Mit diesen Instrumenten wird sich Dragonfly unter anderem folgenden wissenschaftlichen Aktivitäten widmen.

  • Detailliertere Erkundung der Methanseen
  • Suche nach (Vorstufen zu) Leben in den Seen
  • Suche nach Kryovulkanen, die möglicherweise flüssiges Wasser aus dem Untergrund nach oben befördern
  • Suche nach komplexen organischen Molekülen und Aminosäuren
  • Ermittelung der Zusammensetzung der festen Kohlenwasserstoffe
  • Erforschung von Gebieten, in denen komplexe organische Moleküle mit flüssigem Wasser interagieren könnten.
  • Suche nach Stoffwechselprodukten möglicher biologischer Aktivitäten

Sollte man Leben auf Titan finden und sollte es keine genetischen Gemeinsamkeiten mit dem irdischen Leben haben, was sehr wahrscheinlich ist, wäre das mehr als nur eine Sensation. Wenn in nur einem Sonnensystem unter 300 Milliarden alleine in unserer Milchstraße zweimal unabhängig voneinander Leben entstand, dann bedeutet das, dass es im Universum nur so vor Leben wimmelt.

Ballons und U-Boote geplant

Dragonfly ist eine ganz neue Art, das Sonnensystem zu erforschen. Doch es ist nicht die einzige Möglichkeit, den Titan zu erforschen. So gibt es schon seit längerem die Idee, sogar ein Flugzeug auf den Titan zu schicken, einen Ballon durch seine Atmosphäre schweben zu lassen oder zumindest mit einer Raumsonde in seinen Orbit einzutreten.

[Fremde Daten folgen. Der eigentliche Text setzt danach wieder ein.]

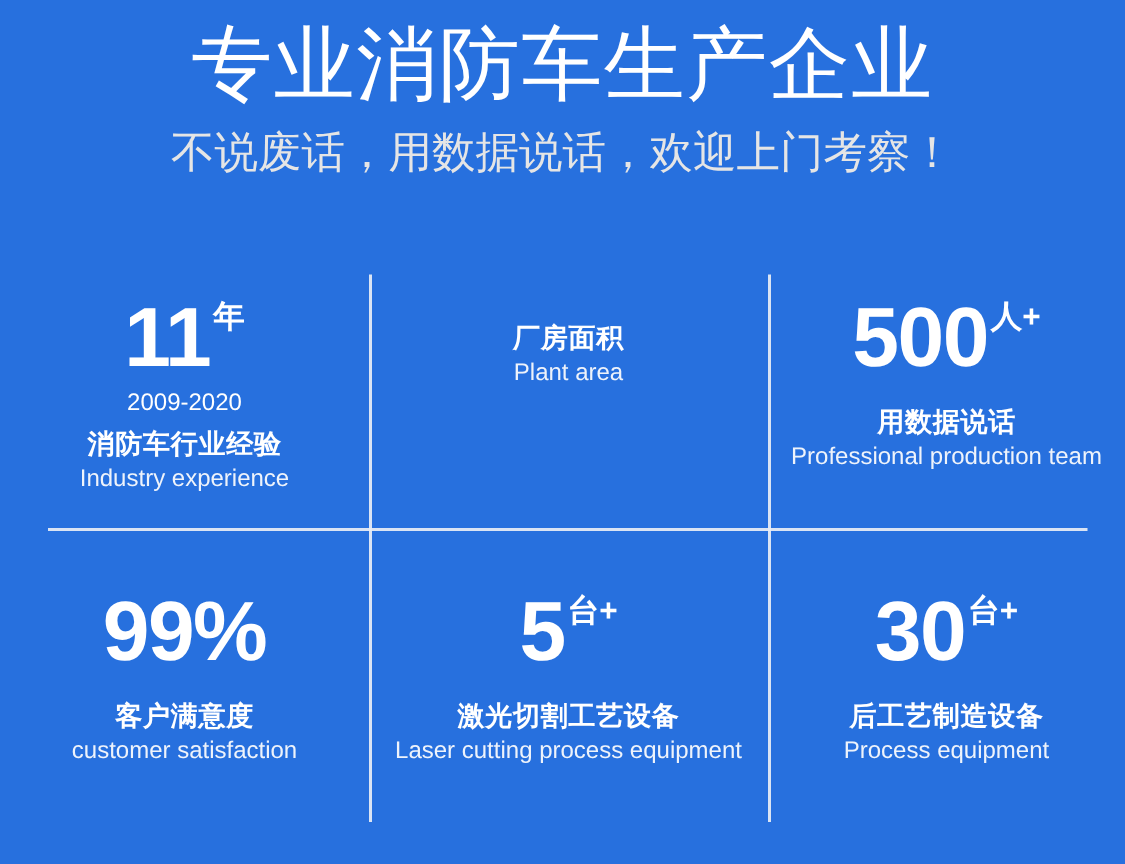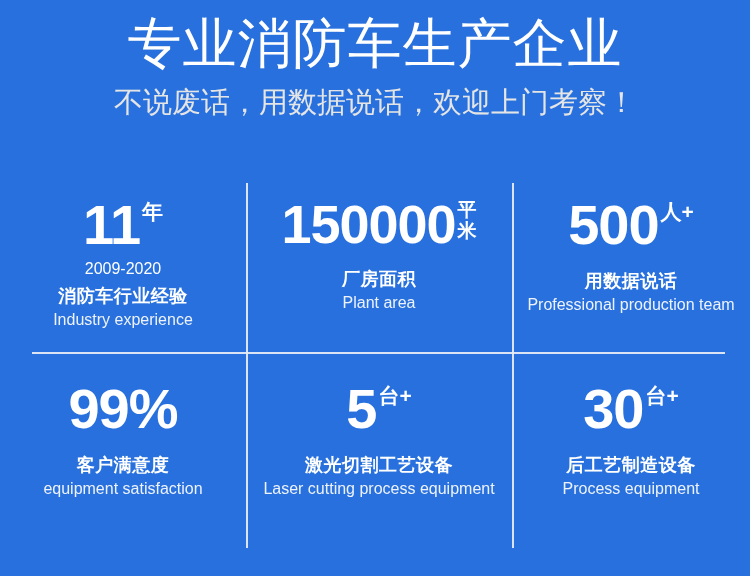--- a/index.html
+++ b/index.html
@@ -63,21 +63,21 @@
     grid-template-columns:246px 266px 238px;
     grid-template-rows:170px 195px;
   }
   .cell {
     display:flex;
     flex-direction:column;
     align-items:center;
     justify-content:flex-start;
     padding-top:14px;
   }
-  .row2 .cell, .cell.r2 { padding-top:28px; }
+  .row2 .cell, .cell.r2 { padding-top:40px; }
 
   
   .num-line {
     display:flex;
     align-items:flex-start;
     justify-content:center;
     line-height:1;
     white-space:nowrap;
   }
   .num {
@@ -154,46 +154,39 @@
       <div class="num-line">
         <span class="num">11</span>
         <span class="suffix">年</span>
       </div>
       <div class="date-line">2009-2020</div>
       <div class="cn-label">消防车行业经验</div>
       <div class="en-label">Industry experience</div>
     </div>
 
     <div class="cell">
-      <div class="num-line">
-        <span class="num wide">150000</span>
-        <span class="suffix stacked">
-          <span>平</span>
-          <span>米</span>
-        </span>
-      </div>
       <div class="cn-label gap-big">厂房面积</div>
       <div class="en-label">Plant area</div>
     </div>
 
     <div class="cell">
       <div class="num-line">
         <span class="num">500</span>
         <span class="suffix">人+</span>
       </div>
       <div class="cn-label gap-big">用数据说话</div>
       <div class="en-label">Professional production team</div>
     </div>
 
     <div class="cell r2">
       <div class="num-line">
         <span class="num">99%</span>
       </div>
       <div class="cn-label gap-big">客户满意度</div>
-      <div class="en-label">equipment satisfaction</div>
+      <div class="en-label">customer satisfaction</div>
     </div>
 
     <div class="cell r2">
       <div class="num-line">
         <span class="num">5</span>
         <span class="suffix">台+</span>
       </div>
       <div class="cn-label gap-big">激光切割工艺设备</div>
       <div class="en-label">Laser cutting process equipment</div>
     </div>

Eine bereits konkretere Idee ist, ein kleines Boot, den Titan Mare Explorer (TiME) in einem der großen Methanseen abzusetzen, etwa dem Ligeia Mare oder dem Kraken Mare. Mit verschiedenen Instrumenten, Kameras und Scheinwerfern könnte die Zusammensetzung der Seen so direkt ermittelt werden und somit auch ihre Bewohnbarkeit und mögliche Bewohner.

Dragonfly, Titan Mare Explorer
TiME erforscht das Kraken Mare…

Noch ambitionierter ist sogar ein großes atombetriebenes U-Boot, welches in die Methanseen eintauchen und direkt mit möglichen außerirdische Lebensformen treffen könnte. Aber auch die Tiefe der Seen ließe sich direkt bestimmen.

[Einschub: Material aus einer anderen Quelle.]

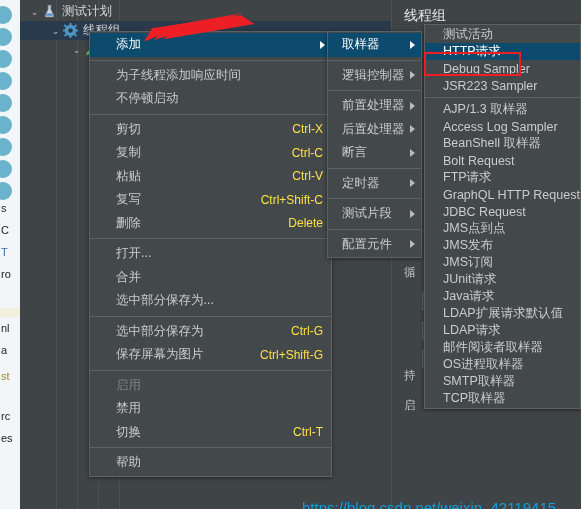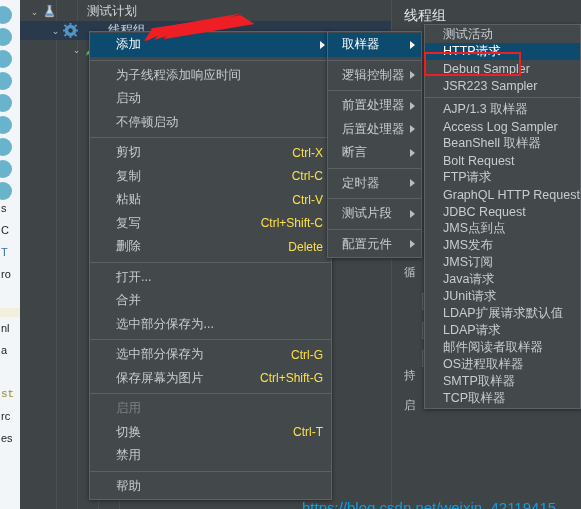--- a/index.html
+++ b/index.html
@@ -39,21 +39,21 @@
     position:absolute; left:0; height:19px; display:flex; align-items:center;
     white-space:nowrap; font-size:12.5px; color:#d5d7d9;
   }
   .tree-row.sel { background:#2a3a4d; width:371px; }
   .chev {
     width:13px; height:19px; display:inline-flex; align-items:center;
     justify-content:center; color:#b9bdc0; font-size:9px; flex:0 0 13px;
   }
   .tree-ico { width:17px; height:17px; flex:0 0 17px; margin-right:3px;
     display:inline-flex; align-items:center; justify-content:center; }
-  .tree-label { padding-left:1px;margin-left:25px; }
+  .tree-label { padding-left:1px; }
   .guides { position:absolute; left:20px; top:0; width:371px; height:509px; }
   .guides i {
     position:absolute; top:0; width:1px; height:509px; background:#4b5053;
     display:block;
   }
 
   
   .rightpanel {
     position:absolute; left:391px; top:0; width:190px; height:509px;
     background:#3f4447; border-left:1px solid #4b5053;
@@ -135,21 +135,21 @@
     <div class="dot" style="top:160px"></div>
     <div class="dot" style="top:182px"></div>
     <div class="band" style="top:308px"></div>
     <div id="left-frags">
         <div class="frag" style="top: 202px;">s</div>
         <div class="frag" style="top: 224px;">C</div>
         <div class="frag blue" style="top: 246px;">T</div>
         <div class="frag" style="top: 268px;">ro</div>
         <div class="frag" style="top: 322px;">nl</div>
         <div class="frag" style="top: 344px;">a</div>
-        <div class="frag gold" style="top: 388px; font-family: Liberation Mono, monospace;">st</div>
+        <div class="frag gold" style="top: 370px;">st</div>
         <div class="frag" style="top: 410px;">rc</div>
         <div class="frag" style="top: 432px;">es</div>
       </div>
   </div>
 
   <div class="tree">
     <div class="guides">
       <i style="left:16px"></i>
         <i style="left:37px"></i>
         <i style="left:58px"></i>
@@ -232,23 +232,20 @@
   <div class="menu" id="menu1">
       <div class="mi hl">
         <span class="lbl">添加</span>
         <span class="arrow"></span>
       </div>
       <div class="sep"></div>
       <div class="mi">
         <span class="lbl">为子线程添加响应时间</span>
       </div>
       <div class="mi">
-        <span class="lbl">启动</span>
-      </div>
-      <div class="mi">
         <span class="lbl">不停顿启动</span>
       </div>
       <div class="sep"></div>
       <div class="mi">
         <span class="lbl">剪切</span>
         <span class="accel">Ctrl-X</span>
       </div>
       <div class="mi">
         <span class="lbl">复制</span>
         <span class="accel">Ctrl-C</span>
@@ -282,25 +279,25 @@
       </div>
       <div class="mi">
         <span class="lbl">保存屏幕为图片</span>
         <span class="accel">Ctrl+Shift-G</span>
       </div>
       <div class="sep"></div>
       <div class="mi dim">
         <span class="lbl">启用</span>
       </div>
       <div class="mi">
+        <span class="lbl">禁用</span>
+      </div>
+      <div class="mi">
         <span class="lbl">切换</span>
         <span class="accel">Ctrl-T</span>
-      </div>
-      <div class="mi">
-        <span class="lbl">禁用</span>
       </div>
       <div class="sep"></div>
       <div class="mi">
         <span class="lbl">帮助</span>
       </div>
     </div>
 
   <div class="menu" id="menu2">
       <div class="mi hl">
         <span class="lbl">取样器</span>
@@ -379,24 +376,24 @@
       <div class="mi">
         <span class="lbl">JMS点到点</span>
       </div>
       <div class="mi">
         <span class="lbl">JMS发布</span>
       </div>
       <div class="mi">
         <span class="lbl">JMS订阅</span>
       </div>
       <div class="mi">
+        <span class="lbl">JUnit请求</span>
+      </div>
+      <div class="mi">
         <span class="lbl">Java请求</span>
-      </div>
-      <div class="mi">
-        <span class="lbl">JUnit请求</span>
       </div>
       <div class="mi">
         <span class="lbl">LDAP扩展请求默认值</span>
       </div>
       <div class="mi">
         <span class="lbl">LDAP请求</span>
       </div>
       <div class="mi">
         <span class="lbl">邮件阅读者取样器</span>
       </div>

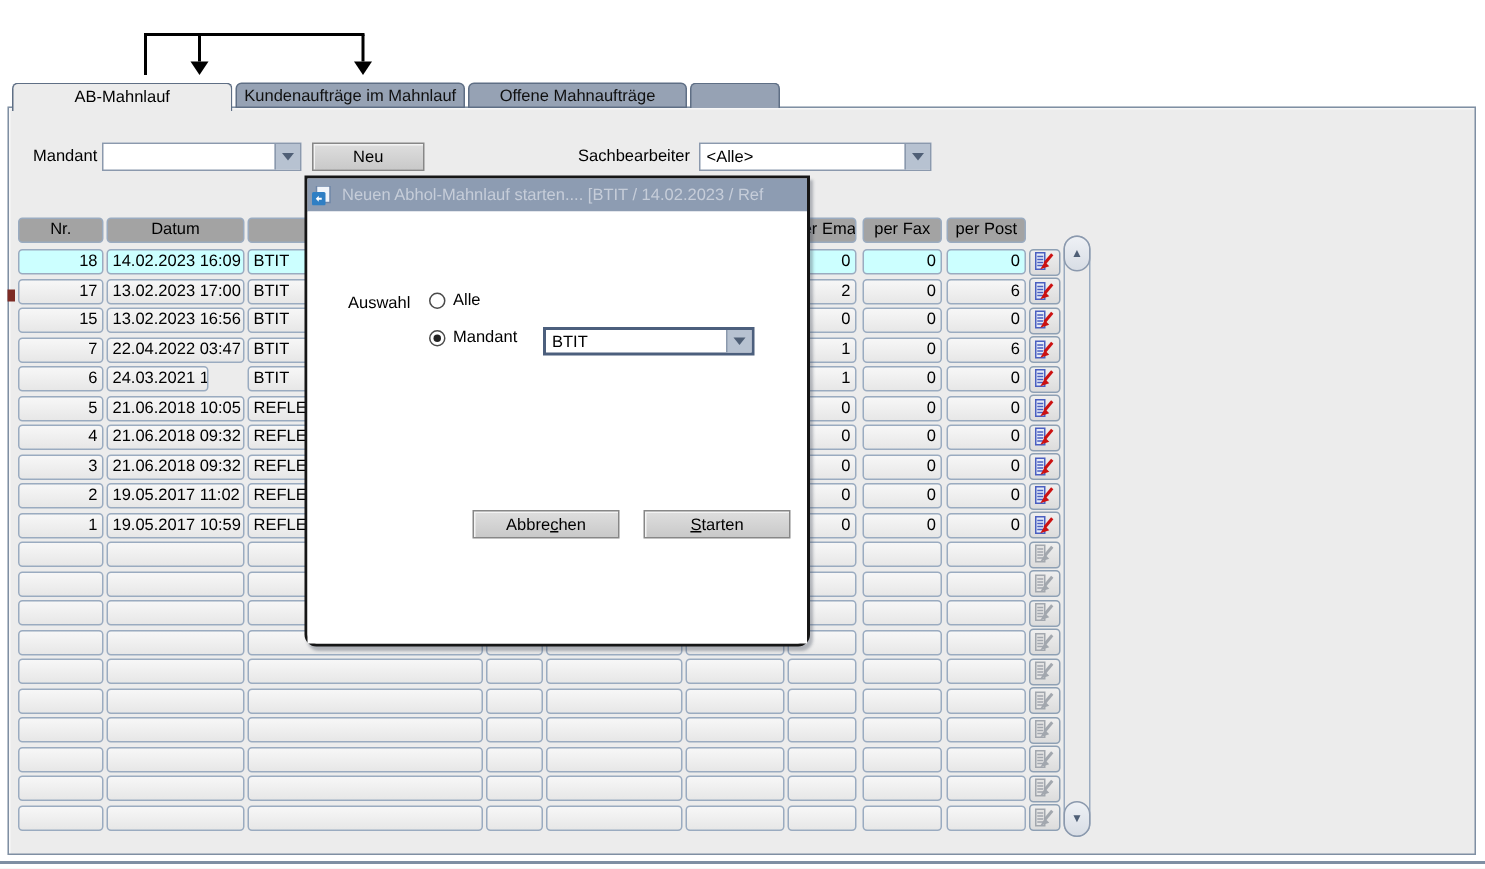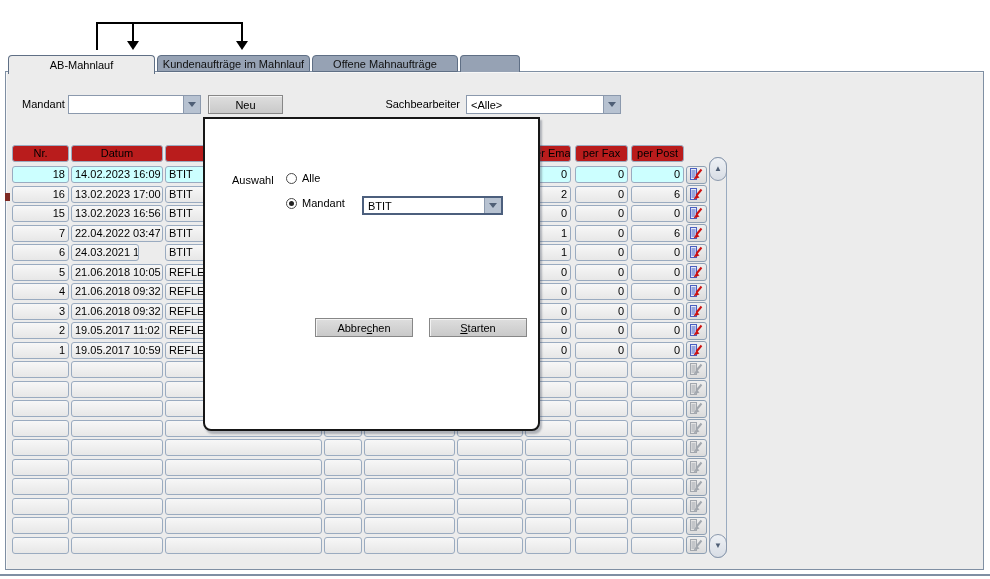--- a/index.html
+++ b/index.html
@@ -30,21 +30,21 @@
   .lbl{position:absolute;white-space:nowrap;}
   .combo{position:absolute;height:19px;background:#fff;border:1px solid #8b99ad;box-sizing:border-box;display:flex;align-items:center;}
   .combo .combo-value{flex:1;padding:0 4px;white-space:nowrap;overflow:hidden;}
   .combo .combo-btn{width:16px;height:100%;background:#b7c2d1;border-left:1px solid #8b99ad;display:flex;align-items:center;justify-content:center;}
   .tri{width:0;height:0;border:4px solid transparent;border-top:5px solid #4f5f76;margin-top:4px;}
   .btn{position:absolute;height:19px;background:linear-gradient(#dedede,#c9c9c9);border:1px solid #878787;box-shadow:inset 1px 1px 0 #f3f3f3;box-sizing:border-box;font-family:"Liberation Sans",sans-serif;font-size:11px;text-align:center;line-height:16px;padding:0;cursor:default;}
   .btn .u{text-decoration:underline;}
 
   
   .cell{position:absolute;height:17px;border:1px solid var(--cell-border,#9aabc0);border-radius:3px;box-sizing:border-box;font-size:11px;line-height:14px;padding:0 3px;overflow:hidden;white-space:nowrap;background:linear-gradient(#f7f7f7,#e7e7e7);}
-  .header-cell{background:#b91c1c;text-align:center;}
+  .header-cell{background:#a3a3a3;text-align:center;}
   .cell.selected{background:var(--selected-row,#ccffff);}
   .action-btn{position:absolute;width:21px;height:18px;border:1px solid #8ea0b4;border-radius:3px;background:linear-gradient(#efefef,#dcdcdc);box-sizing:border-box;display:flex;align-items:center;justify-content:center;padding:0;}
   .record-indicator{position:absolute;left:5px;top:193px;width:5px;height:8px;background:#7d2b24;}
 
   
   .scroll-track{position:absolute;left:709px;top:157px;width:18px;height:401px;background:#ebebeb;border:1px solid #9aabc0;border-radius:9px;box-sizing:border-box;}
   .scroll-btn{position:absolute;left:709px;width:18px;height:24px;background:linear-gradient(#eef1f5,#d8dde5);border:1px solid #8b99ad;border-radius:9px;box-sizing:border-box;display:flex;align-items:center;justify-content:center;}
   .scroll-btn .sgl{font-size:8px;color:#4f5f76;line-height:8px;}
 
   
@@ -121,21 +121,21 @@
       <div class="cell data-cell selected" style="left: 575px; top: 166px; width: 53px; height: 17px; text-align: right;">0</div>
       <div class="cell data-cell selected" style="left: 631px; top: 166px; width: 53px; height: 17px; text-align: right;">0</div>
       <button class="action-btn" style="left: 686px; top: 165.5px;">
         <svg width="15" height="15" viewBox="0 0 15 15">
           <rect x="1.5" y="1.5" width="6" height="11" fill="#e4eaf8" stroke="#4a5fc0"></rect>
           <path d="M2.5 4h4M2.5 6h4M2.5 8h4M2.5 10h4" stroke="#4a5fc0" stroke-width="1"></path>
           <path d="M12.5 2.5L7.5 8.5" stroke="#cc1111" stroke-width="2"></path>
           <path d="M4.5 12.5L10.5 10.5L7.5 7.5Z" fill="#cc1111"></path>
         </svg>
       </button>
-      <div class="cell data-cell" style="left: 12px; top: 185.5px; width: 57px; height: 17px; text-align: right;">16</div>
+      <div class="cell data-cell" style="left: 12px; top: 185.5px; width: 57px; height: 17px; text-align: right;">17</div>
       <div class="cell data-cell" style="left: 71px; top: 185.5px; width: 92px; height: 17px; text-align: left;">13.02.2023 17:00</div>
       <div class="cell data-cell" style="left: 165px; top: 185.5px; width: 157px; height: 17px; text-align: left;">BTIT</div>
       <div class="cell data-cell" style="left: 324px; top: 185.5px; width: 38px; height: 17px; text-align: left;"></div>
       <div class="cell data-cell" style="left: 364px; top: 185.5px; width: 91px; height: 17px; text-align: left;"></div>
       <div class="cell data-cell" style="left: 457px; top: 185.5px; width: 66px; height: 17px; text-align: left;"></div>
       <div class="cell data-cell" style="left: 525px; top: 185.5px; width: 46px; height: 17px; text-align: right;">2</div>
       <div class="cell data-cell" style="left: 575px; top: 185.5px; width: 53px; height: 17px; text-align: right;">0</div>
       <div class="cell data-cell" style="left: 631px; top: 185.5px; width: 53px; height: 17px; text-align: right;">6</div>
       <button class="action-btn" style="left: 686px; top: 185px;">
         <svg width="15" height="15" viewBox="0 0 15 15">
@@ -456,20 +456,30 @@
 
   <div class="scroll-track"></div>
   <div class="scroll-btn" style="top:157px;">
     <span class="sgl">▲</span>
   </div>
   <div class="scroll-btn" style="top:534px;">
     <span class="sgl">▼</span>
   </div>
 
   <div class="dialog">
+    <div class="dlg-title">
+      <span class="app-icon">
+        <svg width="13" height="13" viewBox="0 0 13 13">
+          <rect x="3" y="0" width="9" height="11" fill="#f2f6fb" stroke="#6f86a8" stroke-width="1"></rect>
+          <rect x="0" y="4" width="9" height="9" rx="1" fill="#2f7fc4"></rect>
+          <path d="M2.5 8.5l2-2v1.3h2v1.4h-2v1.3z" fill="#ffffff"></path>
+        </svg>
+      </span>
+      <span class="dlg-title-text">Neuen Abhol-Mahnlauf starten....  [BTIT / 14.02.2023 / Ref</span>
+    </div>
     <div class="dlg-body">
       <span class="lbl" style="left:27px;top:55px;">Auswahl</span>
       <span class="radio-row" style="left:81px;top:53px;">
         <span class="rb"></span>
         <span>Alle</span>
       </span>
       <span class="radio-row" style="left:81px;top:78px;">
         <span class="rb checked"></span>
         <span>Mandant</span>
       </span>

Doch ein solches U-Boot zu konstruieren ist noch schwerer als eine Drohne, vor allem muss es in den kalten Gewässern extrem stark geheizt werden, das würde Blasen erzeugen, welche die Navigation erschweren. Blasen durch aufsteigenden Stickstoff gibt es wahrscheinlich sowieso und auch Eisberge hält man für möglich – wir wollen ja keine außerirdische Version der Titanic.

Bis dieses U-Boot bereit ist, wird es wohl noch 20 Jahre dauern, es könnte also nach Ende der Dragonfly-Mission starten. Wer weiß, was Dragonfly bis dahin schon gefunden hat.